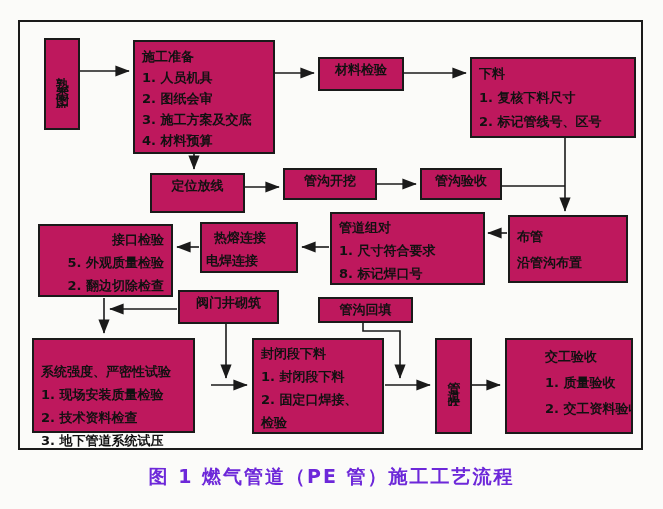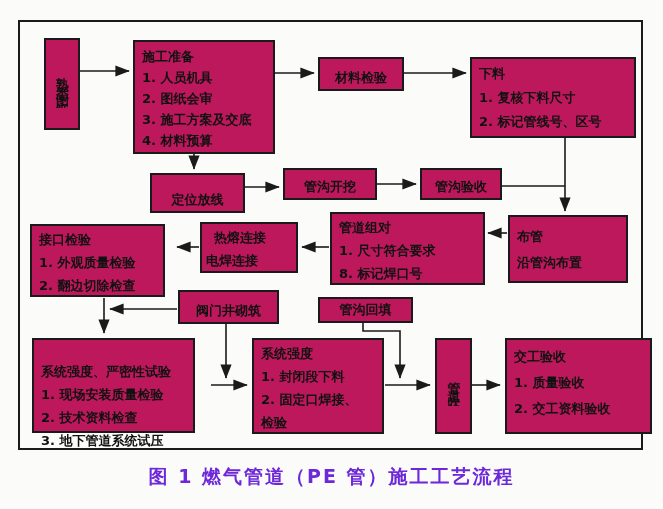"材料检验" .node.center { align-items: flex-end -> flex-start }
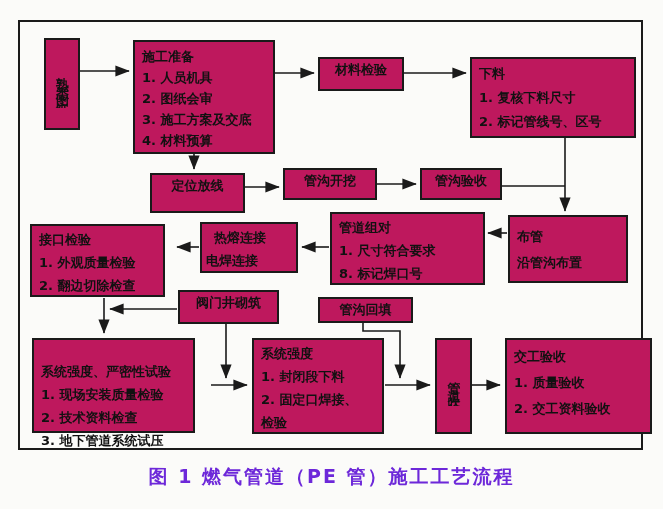"接口检验" div.node { left: 30px -> 38px; text-align: none -> right }
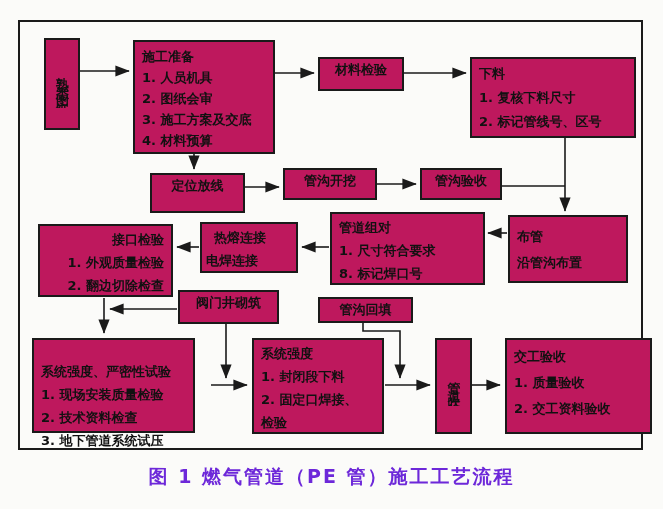"1. 外观质量检验" div.nl { text: 1 -> 5 }
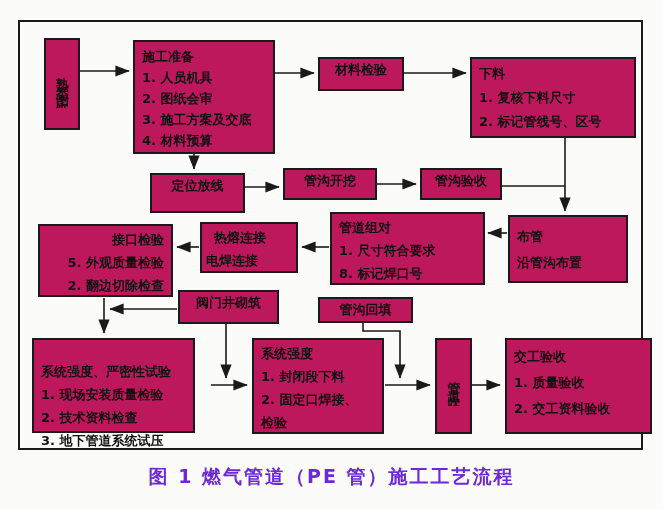"系统强度" div.nl { text: 系统强度 -> 封闭段下料 }
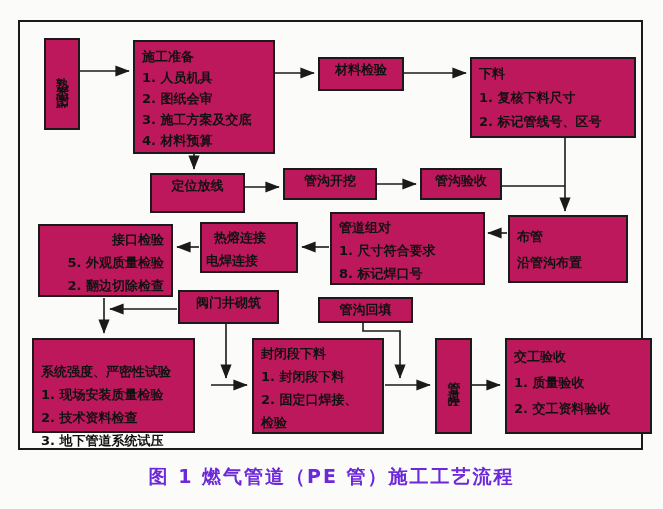"交工验收" div.node { padding-left: none -> 31px; width: 147px -> 128px }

• [What to do] Output everything in the material exactly. Pictures stay out of it.

• [The completed task]
"材料检验" .node.center { align-items: flex-end -> flex-start }
"接口检验" div.node { left: 30px -> 38px; text-align: none -> right }
"1. 外观质量检验" div.nl { text: 1 -> 5 }
"系统强度" div.nl { text: 系统强度 -> 封闭段下料 }
"交工验收" div.node { padding-left: none -> 31px; width: 147px -> 128px }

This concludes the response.